|Topic||Publication||Summary / Abstract|
|Design and Implementation of a Research and Education Cybersecurity Operations Center||Cybersecurity and Secure Information Systems -- Advanced Sciences and Technologies for Security Applications. Springer 2019||The growing number and severity of cybersecurity threats, combined with a shortage of skilled security analysts, has led to an increased focus on cybersecurity research and education. In this article, we describe the design and implementation of an education and research Security Operations Center (SOC) to address these issues. The design of a SOC to meet educational goals as well as perform cloud security research is presented, including a discussion of SOC components created by our lab, including honeypots, visualization tools, and a lightweight cloud security dashboard with autonomic orchestration. Experimental results of the honeypot project are provided, including analysis of SSH brute force attacks (aggregate data over time, attack duration, and identification of well-known botnets), geolocation and attack pattern visualization, and autonomic frameworks based on the observe, orient, decide, act methodology. Directions for future work are also be discussed.|
|Dynamic Data Quality for Static Blockchains||The First International Workshop on Blockchain and Data Management (BlockDM 2019) at 35th IEEE International Conference on Data Engineering (ICDE 2019)||Blockchain’s popularity has changed the way people think about data access, storage, and retrieval. Because of this, many classic data management challenges are imbued with renewed significance. One such challenge is the issue of Dynamic Data Quality. As time passes, data changes in content and structure and thus becomes dynamic. Data quality, therefore, also becomes dynamic because it is an aggregate characteristic of the changing content and changing structure of data itself. But blockchain is a static structure. The friction between static blockchains and Dynamic Data Quality give rise to new research opportunities, which the authors address in this paper.|
|Demystifying Blockchain by Teaching It in Computer Science||Consortium for Computing Sciences in Colleges — Northeastern Region (CCSCNE) 2019||This paper demystifies the advanced computer science topic of blockchain by placing it in the context of course and content development. In presenting suggestions for using blockchain as a tool to teach core computer science concepts, the authors reflect on student-centered, research- based projects spent understanding blockchain and developing an elementary implementation. Their experiences led to several teachable moments applicable to many topics across CS curricula including software design, algorithms and data structures, and distributed computing. The authors discuss many definitions of blockchain filtered through the philosophical lens of essence and accidents, give a precise definition of “essential” blockchain, and provide insight to understanding blockchain by presenting several of its structures and their implementation in the context of those curricular topics.|
|A HoneyNet Environment for Analyzing Malicious Actors||2018 IEEE MIT URTC||A honeypot is a web application or other resource that is deceptively constructed to log actions of its users, most (but not all) of whom can be assumed to be malicious actors.
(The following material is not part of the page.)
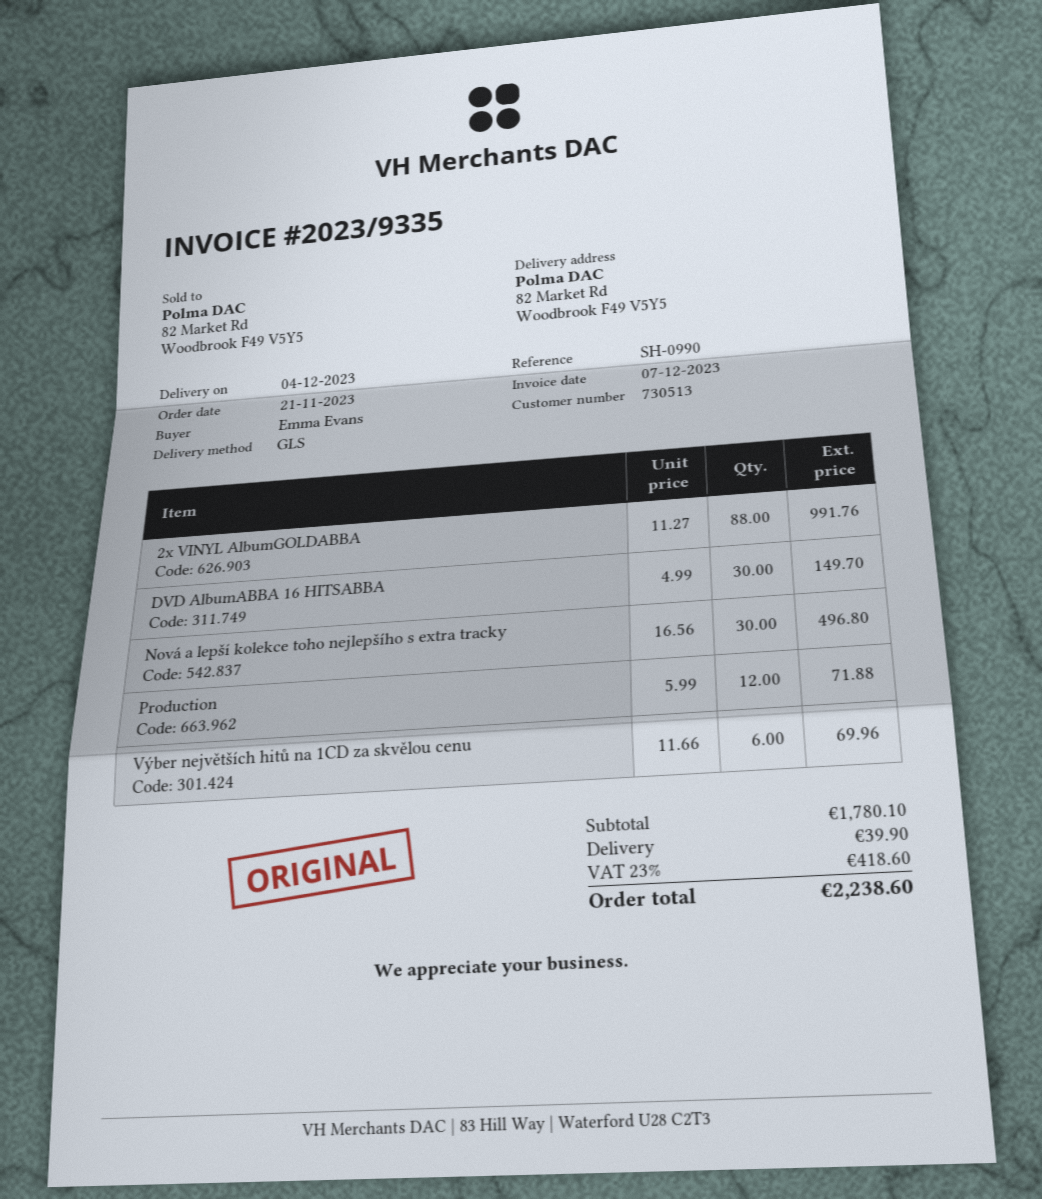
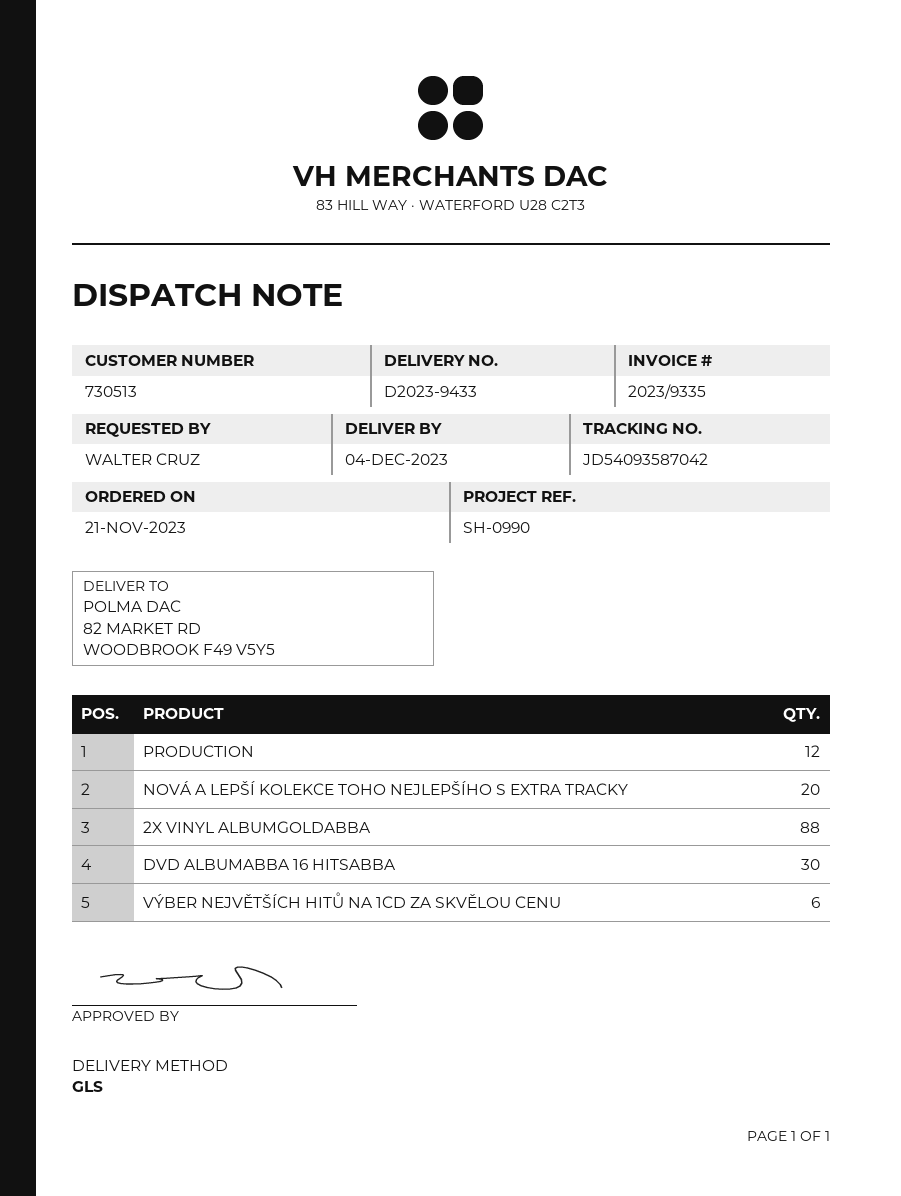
ordered by: Emma Evans -> WALTER CRUZ
Nová a lepší kolekce toho nejlepšího s extra tracky: 30 -> 20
A honeynet is a network of honeypots. Thanks to their interconnectedness, honeynets allow for vast amounts of data to be collected for analysis. In this paper we discuss how we came to build a honeynet, its design and implementation, and a few insights gained by analyzing attack data gathered from it.|
|An API Honeypot for DDoS and XSS Analysis||2017 IEEE MIT URTC||Honeypots are servers or systems built to mimic critical parts of a network, distracting attackers while logging their information to develop attack profiles. This paper discusses the design and implementation of a honeypot disguised as a REpresentational State Transfer (REST) Application Programming Interface (API). We discuss the motivation for this work, design features of the honeypot, and experimental performance results under various traffic conditions. We also present analyses of both a distributed denial of service (DDoS) attack and a cross-site scripting (XSS) malware insertion attempt against this honeypot.|
|Text Stream Processing||Encyclopedia of Database Systems. Liu L., Özsu M. (eds) Springer, New York, NY||A text stream is a continuously generated series of comments or small text documents. Each comment or text document may be associated with a time stamp indicating when it was produced or received by a certain device or system. Text stream processing refers to real-time extraction of desired information from text streams (through categorizing and clustering documents in text streams, detecting and tracking topics, matching patterns, and discovering events).|
|Non-relational Streams||Encyclopedia of Database Systems. Liu L., Özsu M. (eds) Springer, New York, NY||A non-relational stream is a continuously generated, ordered collection of data items that are not relational tuples and therefore not readily processed by relational algebraic operators such as selection, projection, join, and aggregation.|
|An Introduction to Dynamic Data Quality Challenges||ACM Journal of Data and Information Quality (JDIQ) - 2017 January, Volume 8 Number 2, Pages 6:1-6:3, ACM Press (DOI: 10.1145/2998575)||We live in an evolving world. As time passes, data changes in content and structure, and thus becomes dynamic. Data quality, therefore, also becomes dynamic because it is an aggregate characteristic of data itself. Thus, our evolving world and Internet of Things (IoT) presents renewed challenges in data quality. IoT data is teeming with multivendor and multiprovider applications, devices, microservices, and automated processes built on social media, public and private datasets, digitized records, sensor logs, web logs, and much more. From intelligent traffic systems to smart healthcare devices, modern enterprises are inundated with a daily deluge of dynamic big data.|
|G* Studio: An Adventure in Graph Databases, Distributed Systems, and Software Development||ACM Inroads - 2016 June, Volume 7 Number 2, Pages 58 - 66, ACM Press (DOI: 10.1145/2896823)||The e-mail from the department chair was urgent. There were several graduate students with no classes to take. “Would somebody please run an independent study?” she asked. The semester was already a few days old. Alan had to strike fast. “I’m in,” he wrote, “I’ll put them to work on my graph database research.” With that, Alan and his new team, which would become known as the G-stars, began a two- semester adventure in graph databases, distributed systems, and software development that resulted in more than 8,000 lines of code over 520 Git commits. This is is their story.|
|The G* Graph Database: Efficiently Managing Large Distributed Dynamic Graphs||DAPD - The Springer Journal of Distributed and Parallel Databases - Volume 33, Issue 4, pp 479-514||
From sensor networks to transportation infrastructure to social networks, we are awash in data.
Many of these real-world networks tend to be large (``big data'') and dynamic, evolving over time.
Their evolution can be modeled as a series of graphs.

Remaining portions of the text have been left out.